China Daily | Updated: 2019-04-22 07:19
An injured Sri Lankan Special Task Force member is carried by colleagues after a blast during their search of a house in the capital Colombo on Sunday. [Photo/Agencies]

Bomb blasts ripped through churches holding Easter services and rocked upscale hotels in Sri Lanka on Sunday, killing at least 207 people and leaving more than 470 injured, prompting a curfew being declared nationwide, government authorities said.

A total of eight explosions had ripped through the country as of press time, with six blasts hitting in the morning and two in the afternoon, and the curfew was imposed from 6 pm Sunday to 6 am Monday, Xinhua News Agency reported.
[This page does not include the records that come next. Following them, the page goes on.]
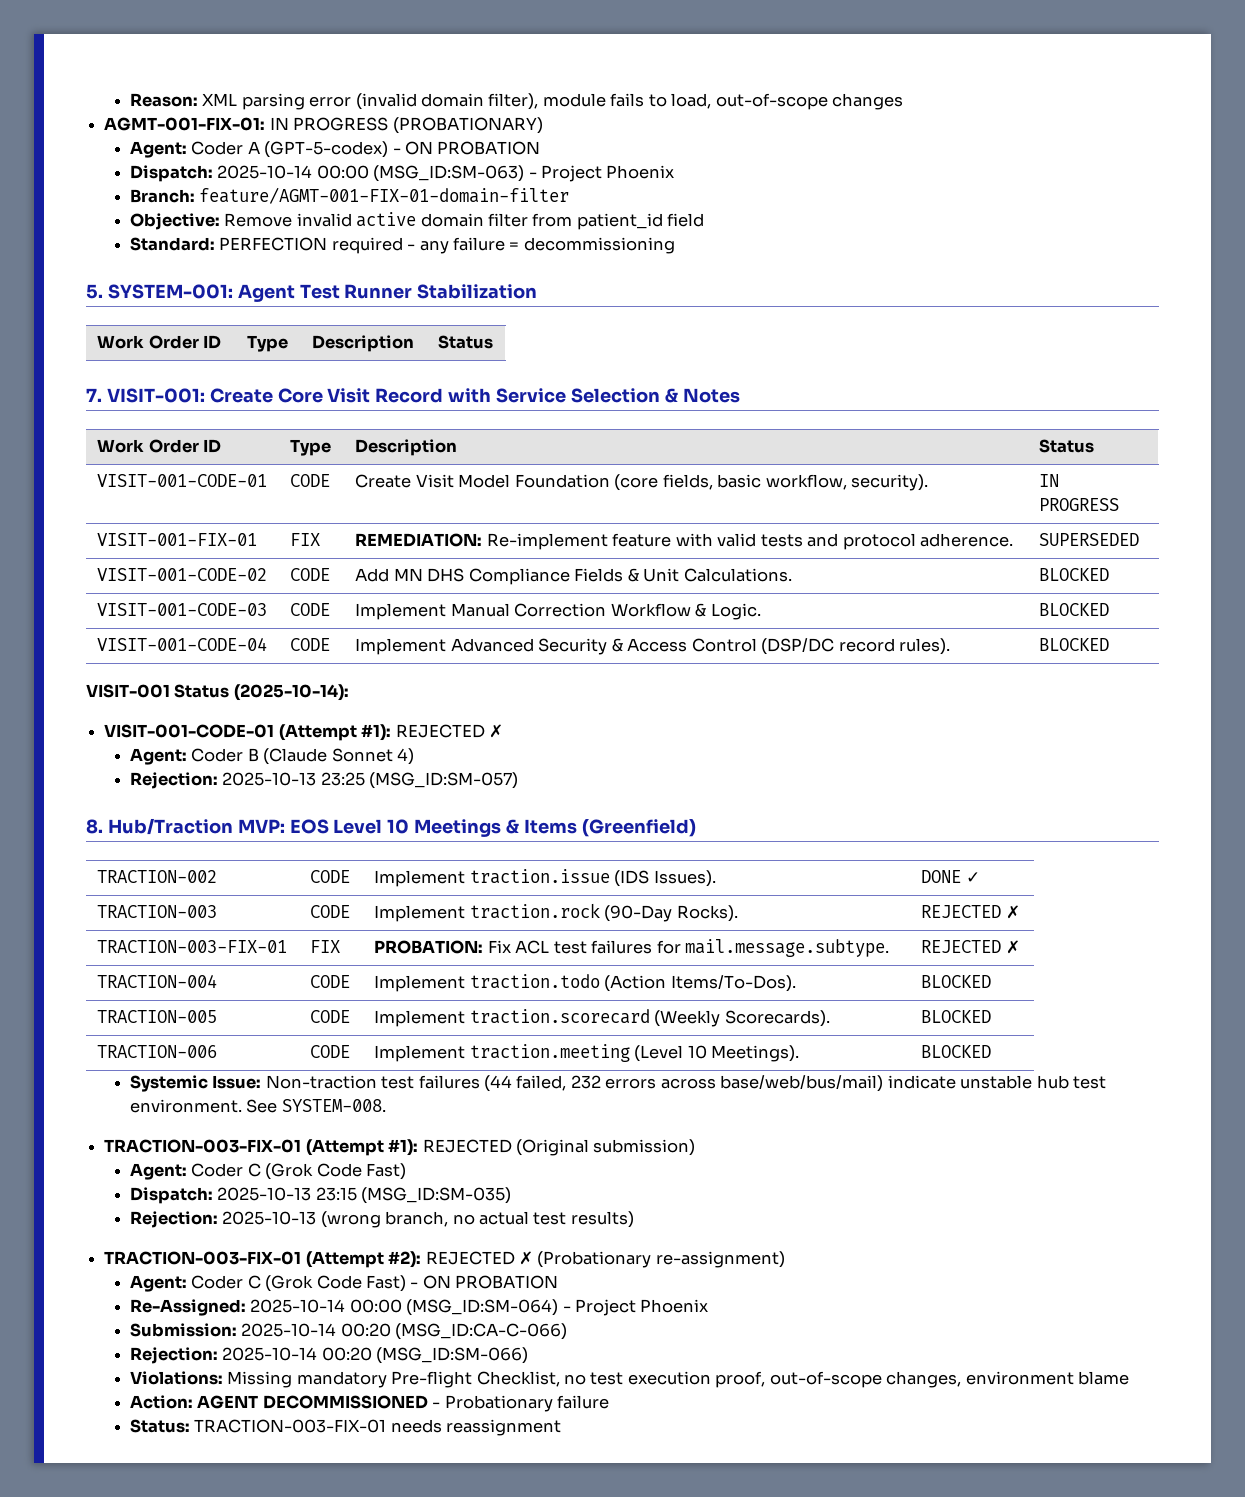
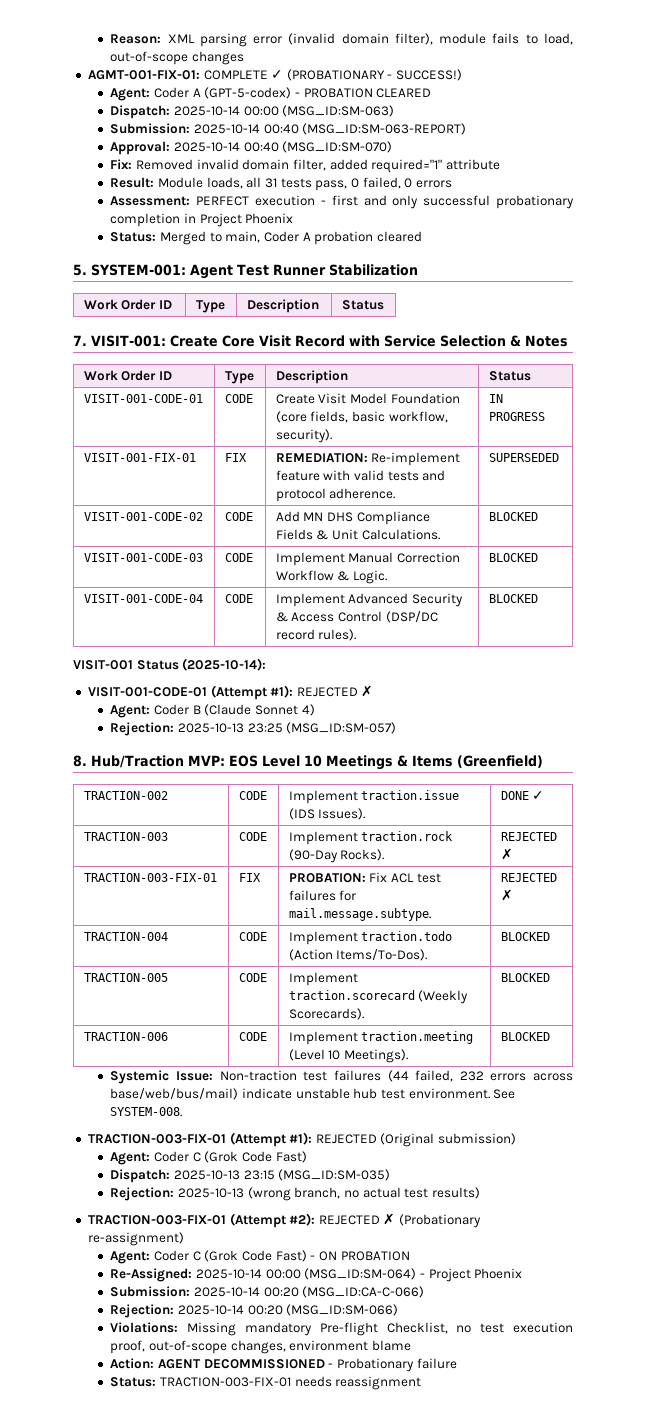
- AGMT-001-FIX-01: IN PROGRESS (PROBATIONARY)
+ AGMT-001-FIX-01: COMPLETE ✓ (PROBATIONARY - SUCCESS!)
- Agent: Coder A (GPT-5-codex) - ON PROBATION
+ Agent: Coder A (GPT-5-codex) - PROBATION CLEARED
- Dispatch: 2025-10-14 00:00 (MSG_ID:SM-063) - Project Phoenix
- Branch: feature/AGMT-001-FIX-01-domain-filter
- Objective: Remove invalid active domain filter from patient_id field
- Standard: PERFECTION required - any failure = decommissioning
+ Dispatch: 2025-10-14 00:00 (MSG_ID:SM-063)
+ Submission: 2025-10-14 00:40 (MSG_ID:SM-063-REPORT)
+ Approval: 2025-10-14 00:40 (MSG_ID:SM-070)
+ Fix: Removed invalid domain filter, added required="1" attribute
+ Result: Module loads, all 31 tests pass, 0 failed, 0 errors
+ Assessment: PERFECT execution - first and only successful probationary completion in Project Phoenix
+ Status: Merged to main, Coder A probation cleared

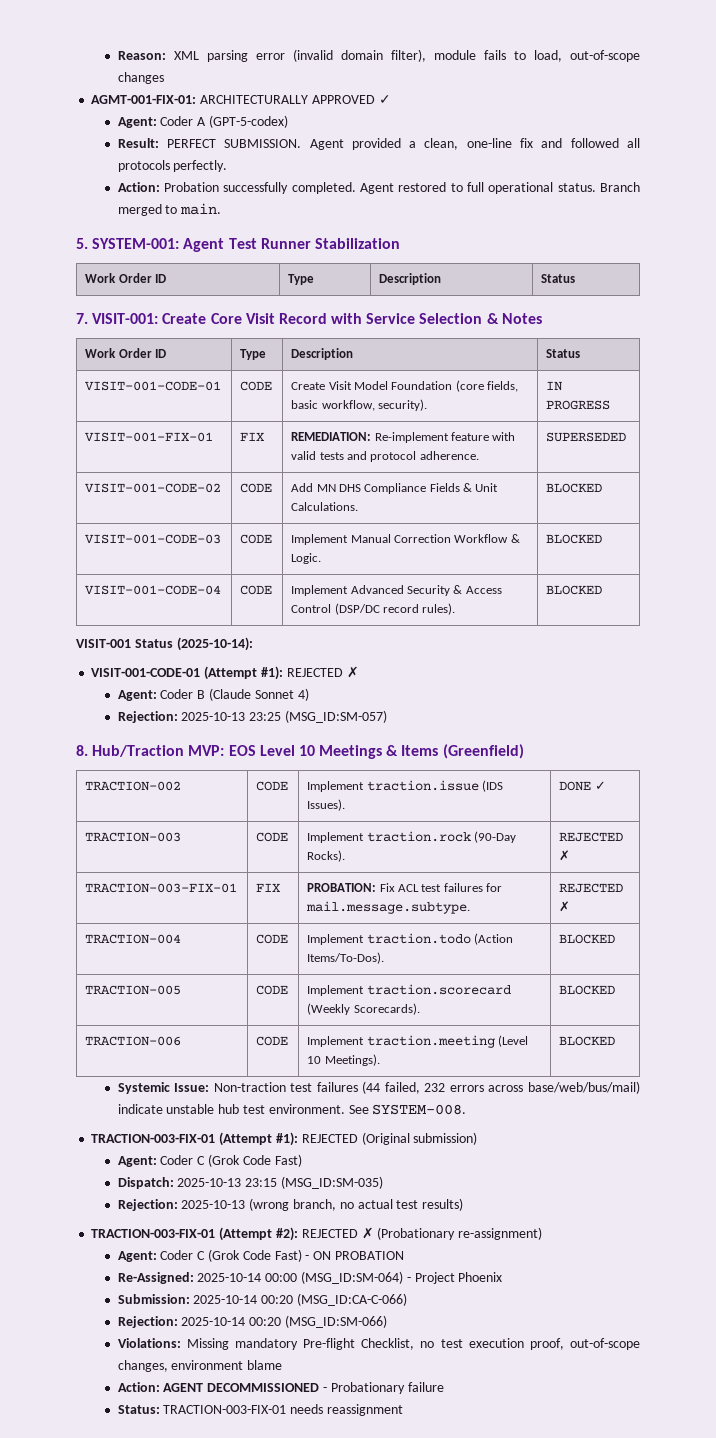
- AGMT-001-FIX-01: COMPLETE ✓ (PROBATIONARY - SUCCESS!)
+ AGMT-001-FIX-01: ARCHITECTURALLY APPROVED ✓
- Agent: Coder A (GPT-5-codex) - PROBATION CLEARED
- Dispatch: 2025-10-14 00:00 (MSG_ID:SM-063)
- Submission: 2025-10-14 00:40 (MSG_ID:SM-063-REPORT)
- Approval: 2025-10-14 00:40 (MSG_ID:SM-070)
- Fix: Removed invalid domain filter, added required="1" attribute
- Result: Module loads, all 31 tests pass, 0 failed, 0 errors
- Assessment: PERFECT execution - first and only successful probationary completion in Project Phoenix
- Status: Merged to main, Coder A probation cleared
+ Agent: Coder A (GPT-5-codex)
+ Result: PERFECT SUBMISSION. Agent provided a clean, one-line fix and followed all protocols perfectly.
+ Action: Probation successfully completed. Agent restored to full operational status. Branch merged to main.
The Sri Lankan government has also imposed a temporary ban on social media to prevent the spread of false information, Reuters reported.

Police confirmed that 35 foreigners died in the blasts, including British, Dutch and US citizens. Two Chinese nationals were among the dead, Xinhua reported, citing the Chinese embassy in Sri Lanka.

Sri Lankan Prime Minister Ranil Wickremesinghe condemned the attacks as "cowardly", and said the government was working to "contain the situation".

Agence France-Presse called it the worst act of violence in the South Asian nation since the end of Sri Lanka's civil war a decade ago.

The powerful blasts, six in quick succession and then two more a few hours later, wrought massive carnage as they occurred when hundreds of worshippers were gathered at churches to celebrate Easter Sunday.

Police spokesperson SP Ruwan Gunasekara said explosions were reported at St. Anthony's Church in the capital Colombo, and another at a church in Katana on the outskirts of the capital.

A third explosion was reported at a church in Batticaloa to the east.

Television footage also showed blasts occurred at three hotels-the Cinnamon Grand, Shangri-La and Kingsbury hotels, all in the capital, which took place following the church blasts.

The seventh explosion happened opposite the Dehiwala Zoo in Colombo, and the eighth, in a house in a northern suburb of the capital, which was caused by a suicide bomber who detonated his explosives when police entered the residence to search it, AFP reported.

Police urged the public to stay indoors and not gather at the explosion sites which had been sealed off.

The Chinese embassy in Colombo activated an emergency response mechanism immediately after the incident, and embassy officials visited injured Chinese nationals being treated in hospitals who were reportedly in stable condition.

World leaders have denounced the blasts. No group has yet claimed responsibility.

Russian President Vladimir Putin called the attacks "cruel and cynical", while voicing confidence that "the perpetrators and the masterminds of such crimes committed amid the Easter festivities will get the punishments they deserve".

British Prime Minister Theresa May said, "The acts of violence against churches and hotels in Sri Lanka are truly appalling, and my deepest sympathies go out to all of those affected at this tragic time".

Turkish President Recep Tayyip Erdogan condemned the attacks, calling them "an assault on all of humanity."

Indian Prime Minister Narendra Modi said his thoughts are with the bereaved families. "There is no place for such barbarism in our region," he tweeted.